* _Exercise brief_:
Copy the entries below word for word, but omit any pictures they contain.

* _Dataset extract_:

╔══

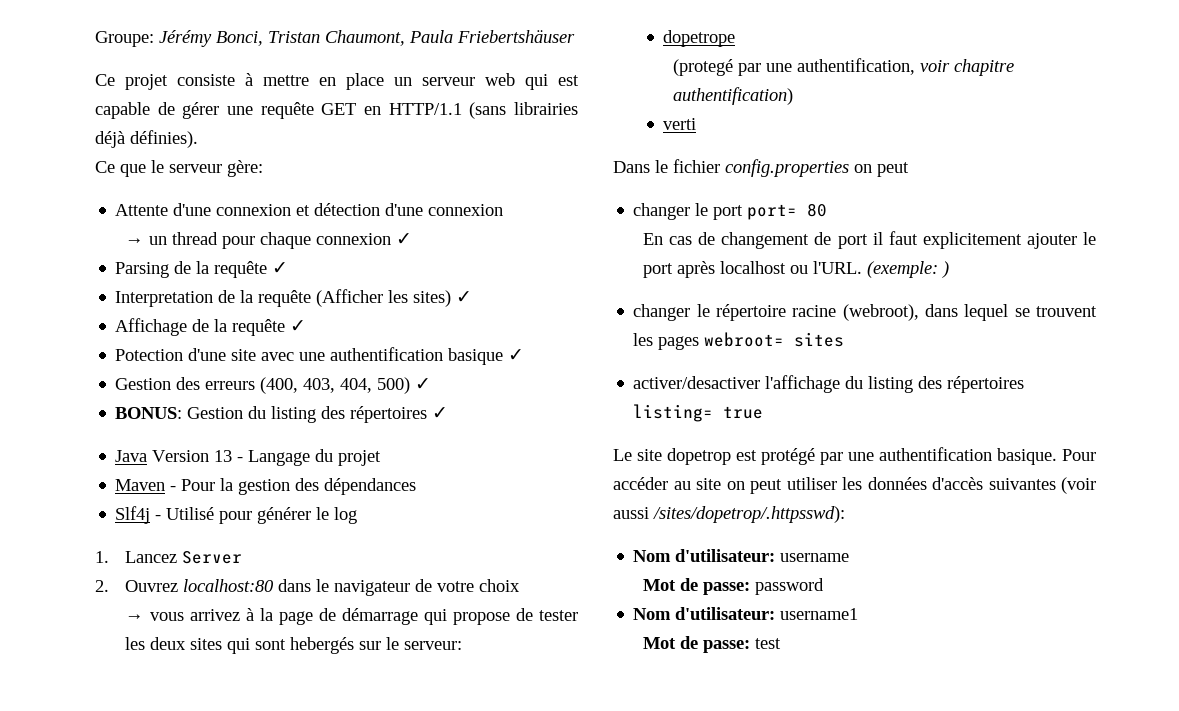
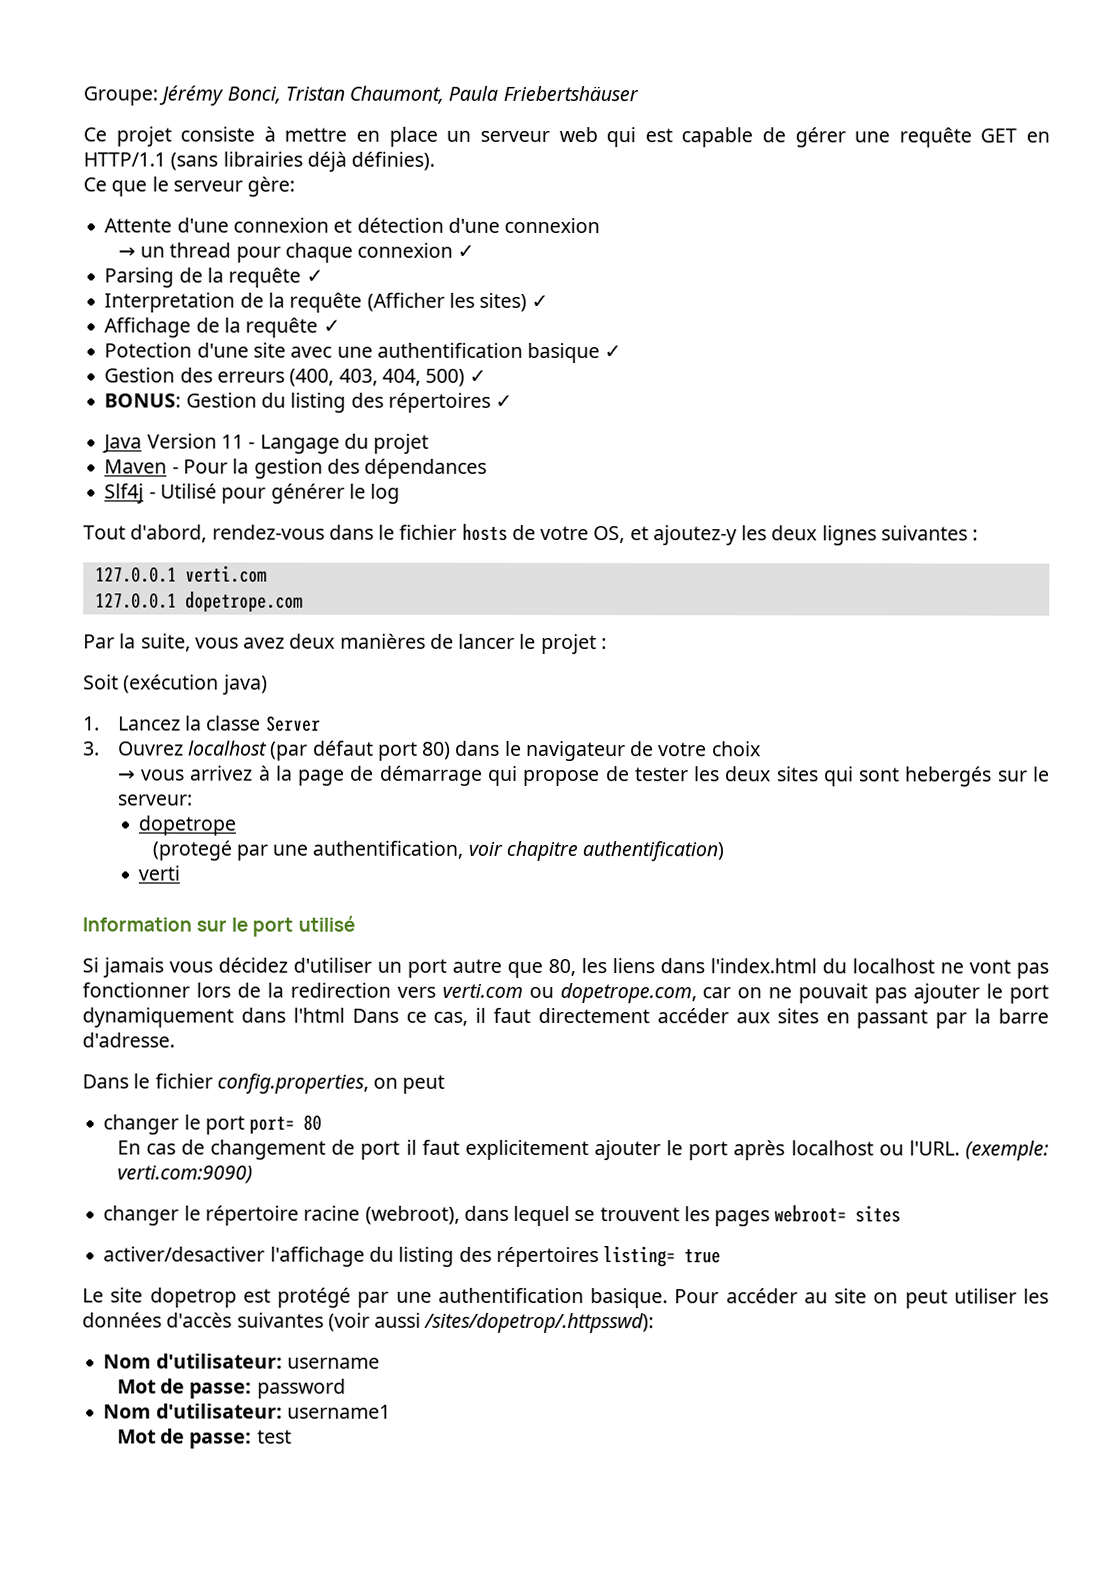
[214,450,233,462] 13 -> [220,434,244,449] 11
(358, 515) none -> [83,523,979,546] [94,565,267,583] [94,591,303,612] [83,633,607,655] [83,674,268,695] // Tout d'abord, rendez-vous dans le fichier hosts de votre OS, et ajoutez-y les deux lignes suivantes : // 127.0.0.1 verti.com // 127.0.0.1 dopetrope.com // Par la suite, vous avez deux manières de lancer le projet : // Soit (exécution java)
(178, 557) none -> [185,715,262,731] la classe
[95,579,275,592] 2. Ouvrez localhost:80 -> [83,740,452,761] 3. Ouvrez localhost (par défaut port 80)
(697, 124) none -> [82,915,355,937] [82,957,1049,979] [82,982,1049,1004] [82,1007,1049,1029] [82,1032,175,1048] // Information sur le port utilisé // Si jamais vous décidez d'utiliser un port autre que 80, les liens dans l'index.html du localhost ne vont pas fonctionner lors de la redirection vers verti.com ou dopetrope.com, car on ne pouvait pas ajouter le port dynamiquement dans l'html Dans ce cas, il faut directement accéder aux sites en passant par la barre d'adresse.
[725,159,849,177] config.properties -> [216,1073,369,1094] config.properties,
[942,261,950,278] ) -> [116,1165,253,1184] verti.com:9090)

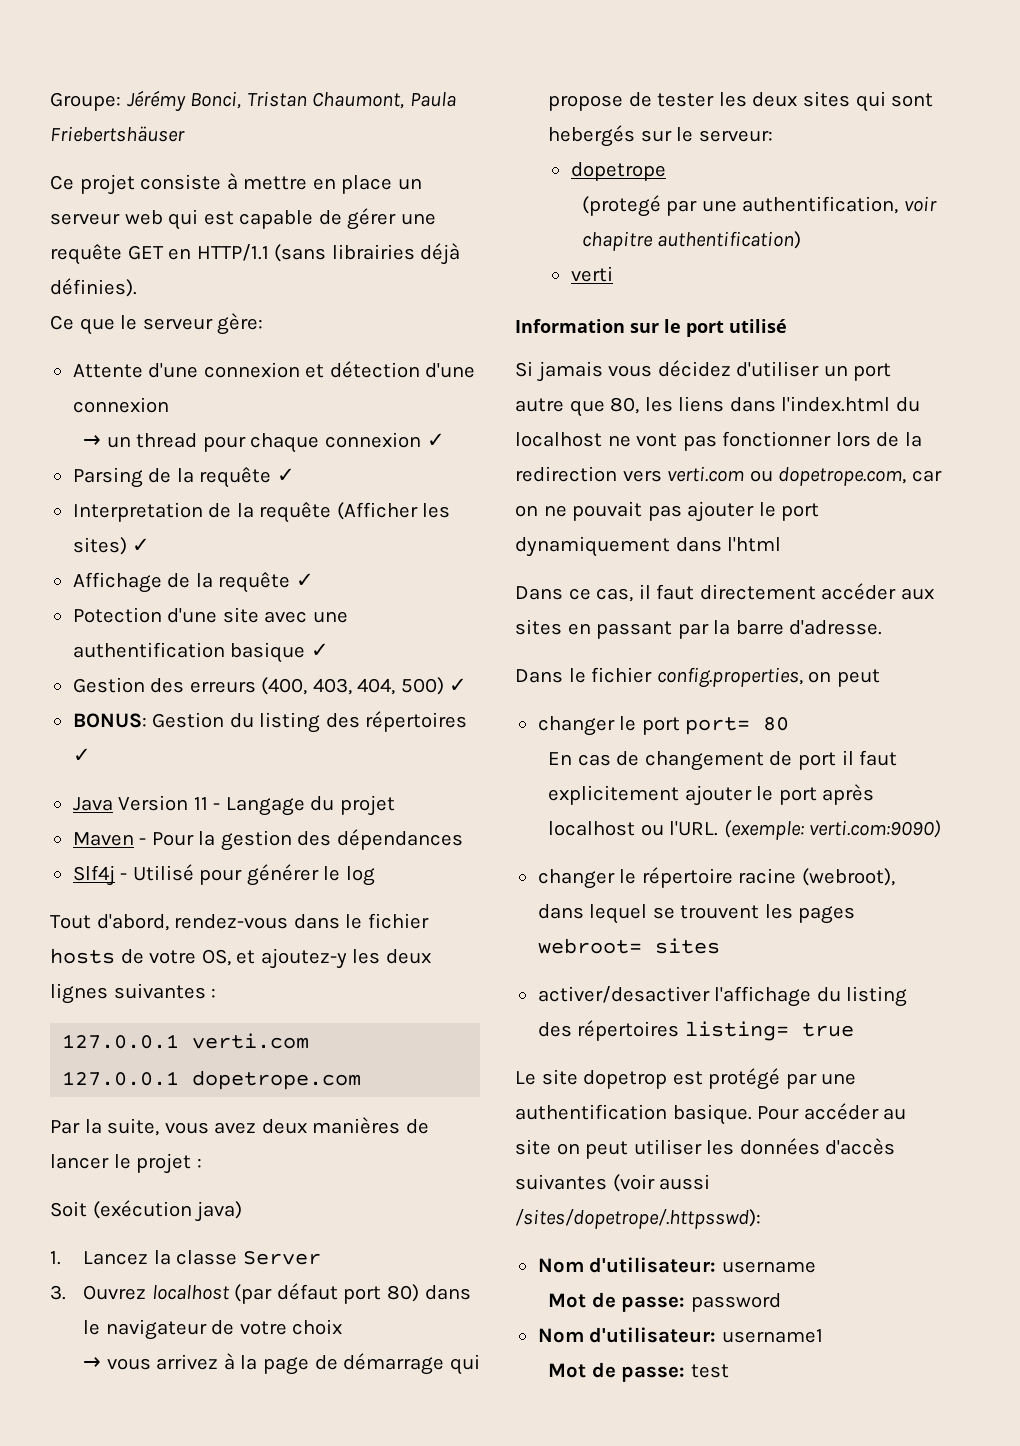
(345, 1015) none -> (782, 544) //
[424,1312,655,1334] /sites/dopetrop/.httpsswd): -> [515,1209,761,1229] /sites/dopetrope/.httpsswd):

╚══

* _Written solution_:
[214,450,233,462] 13 -> [220,434,244,449] 11
(358, 515) none -> [83,523,979,546] [94,565,267,583] [94,591,303,612] [83,633,607,655] [83,674,268,695] // Tout d'abord, rendez-vous dans le fichier hosts de votre OS, et ajoutez-y les deux lignes suivantes : // 127.0.0.1 verti.com // 127.0.0.1 dopetrope.com // Par la suite, vous avez deux manières de lancer le projet : // Soit (exécution java)
(178, 557) none -> [185,715,262,731] la classe
[95,579,275,592] 2. Ouvrez localhost:80 -> [83,740,452,761] 3. Ouvrez localhost (par défaut port 80)
(697, 124) none -> [82,915,355,937] [82,957,1049,979] [82,982,1049,1004] [82,1007,1049,1029] [82,1032,175,1048] // Information sur le port utilisé // Si jamais vous décidez d'utiliser un port autre que 80, les liens dans l'index.html du localhost ne vont pas fonctionner lors de la redirection vers verti.com ou dopetrope.com, car on ne pouvait pas ajouter le port dynamiquement dans l'html Dans ce cas, il faut directement accéder aux sites en passant par la barre d'adresse.
[725,159,849,177] config.properties -> [216,1073,369,1094] config.properties,
[942,261,950,278] ) -> [116,1165,253,1184] verti.com:9090)

(345, 1015) none -> (782, 544) //
[424,1312,655,1334] /sites/dopetrop/.httpsswd): -> [515,1209,761,1229] /sites/dopetrope/.httpsswd):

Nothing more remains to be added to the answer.